══ Provided material ══

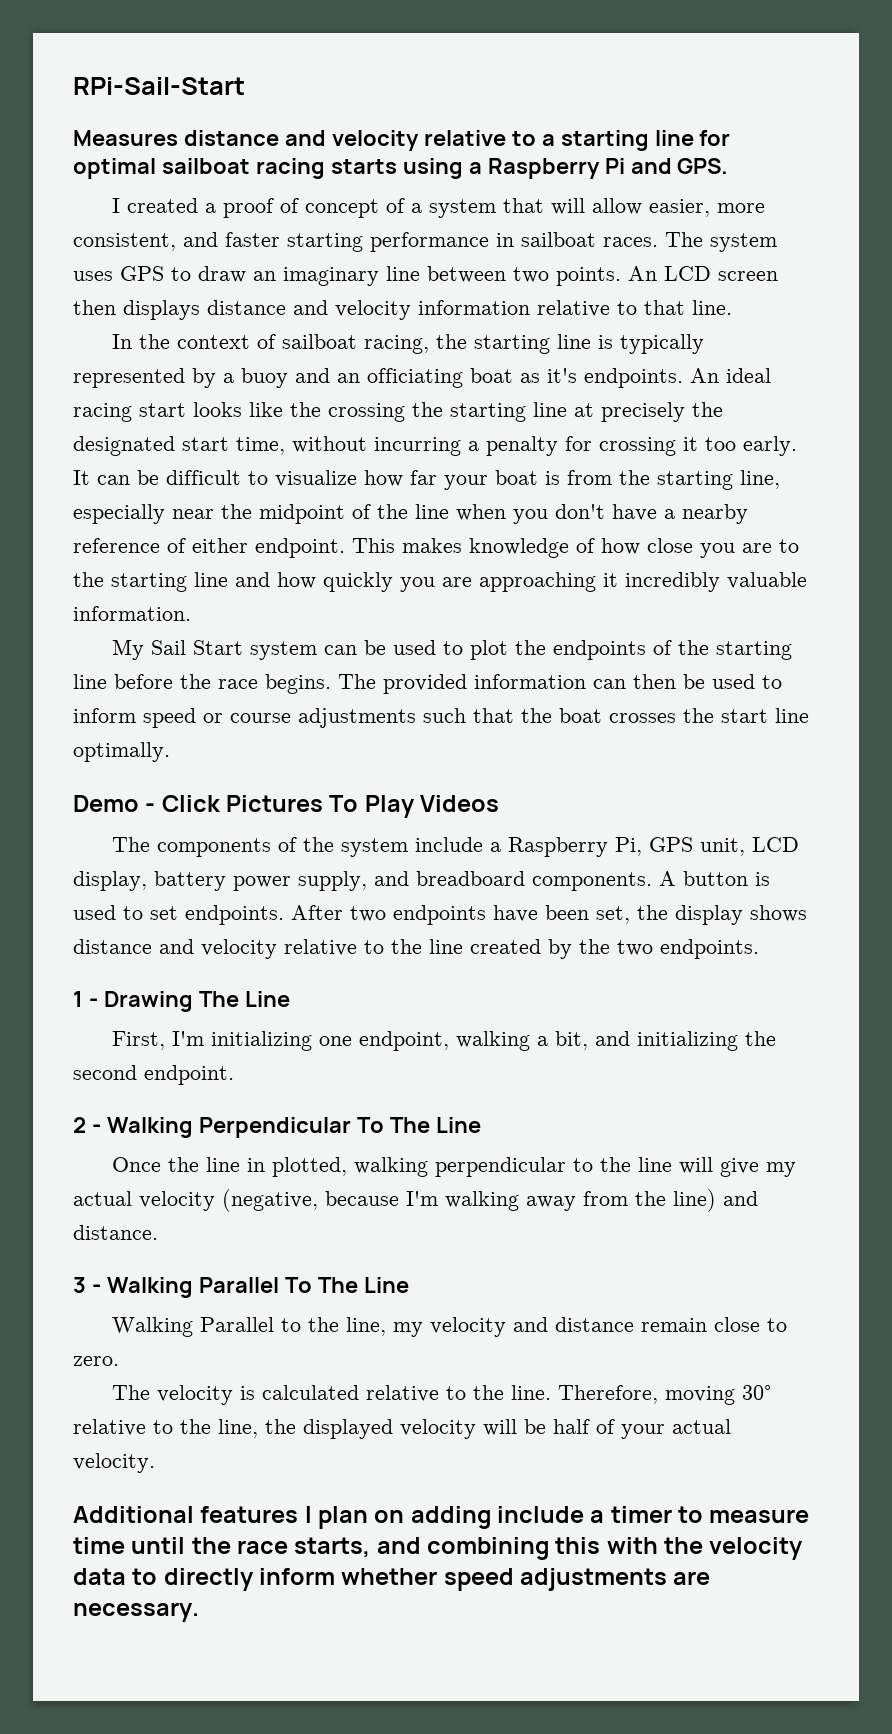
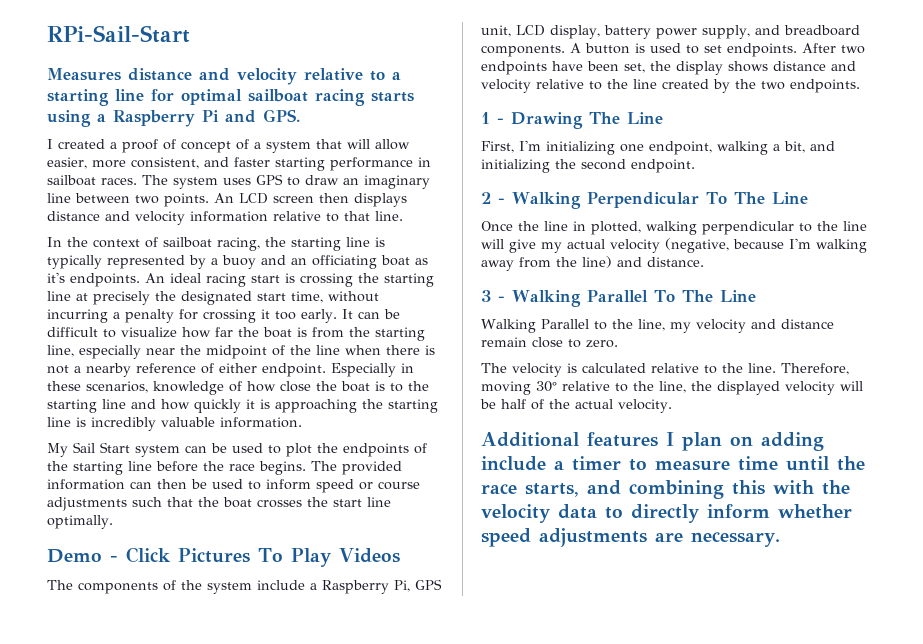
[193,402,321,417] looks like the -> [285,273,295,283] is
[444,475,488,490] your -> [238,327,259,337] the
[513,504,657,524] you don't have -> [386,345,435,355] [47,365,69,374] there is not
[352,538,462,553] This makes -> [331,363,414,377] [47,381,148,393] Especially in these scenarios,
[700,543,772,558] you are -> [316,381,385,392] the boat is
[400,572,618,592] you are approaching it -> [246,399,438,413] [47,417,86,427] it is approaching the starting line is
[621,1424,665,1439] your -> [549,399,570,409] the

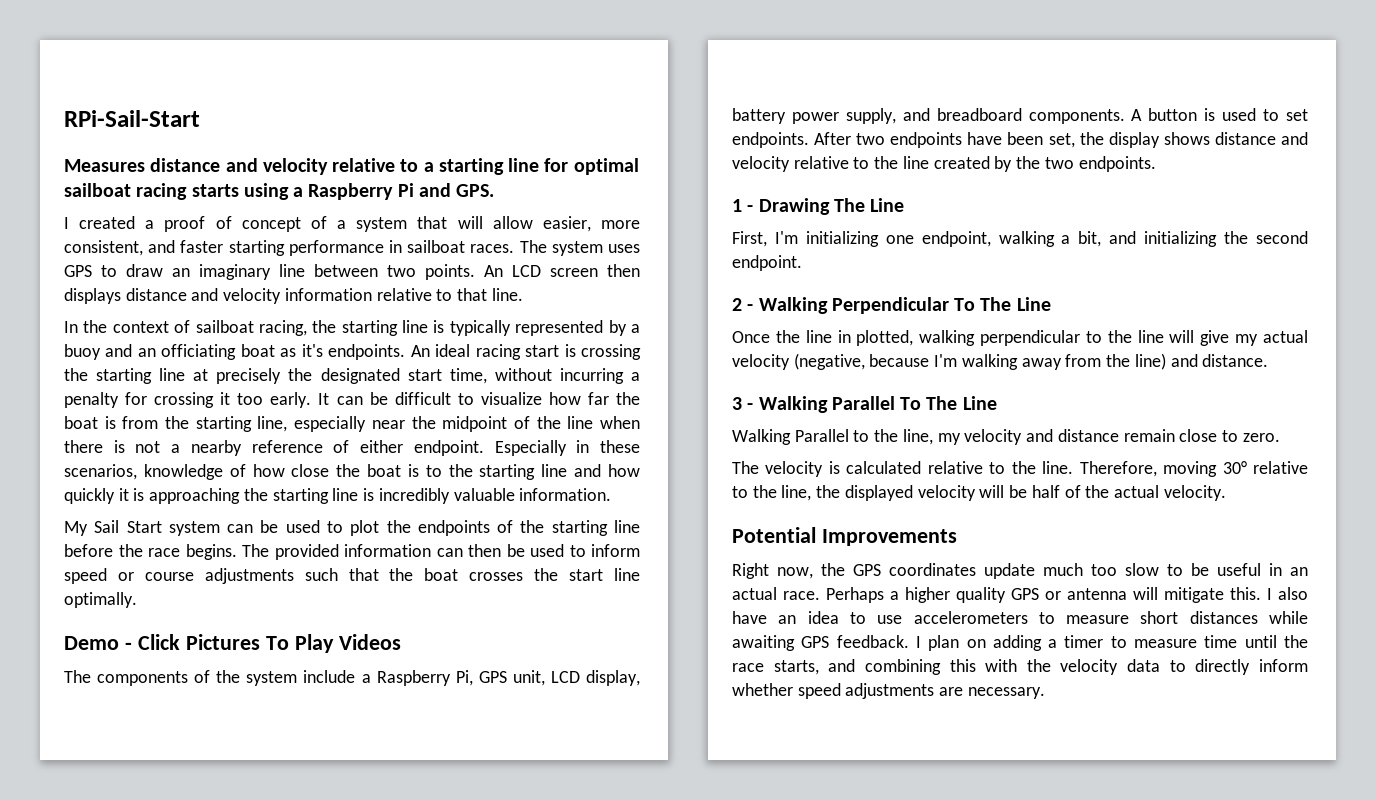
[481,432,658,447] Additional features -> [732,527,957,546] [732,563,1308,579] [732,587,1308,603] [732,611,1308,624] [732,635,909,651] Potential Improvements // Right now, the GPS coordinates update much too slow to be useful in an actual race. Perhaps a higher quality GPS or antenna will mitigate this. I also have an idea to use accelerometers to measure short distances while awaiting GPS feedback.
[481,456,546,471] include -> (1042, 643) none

═══

How to complete this task » Exact copy, pictures omitted: every line from the one holding "[621,1424,665,1439] your ->" through the last line of the data above, and nothing else.

Completed exercise »
[621,1424,665,1439] your -> [549,399,570,409] the

[481,432,658,447] Additional features -> [732,527,957,546] [732,563,1308,579] [732,587,1308,603] [732,611,1308,624] [732,635,909,651] Potential Improvements // Right now, the GPS coordinates update much too slow to be useful in an actual race. Perhaps a higher quality GPS or antenna will mitigate this. I also have an idea to use accelerometers to measure short distances while awaiting GPS feedback.
[481,456,546,471] include -> (1042, 643) none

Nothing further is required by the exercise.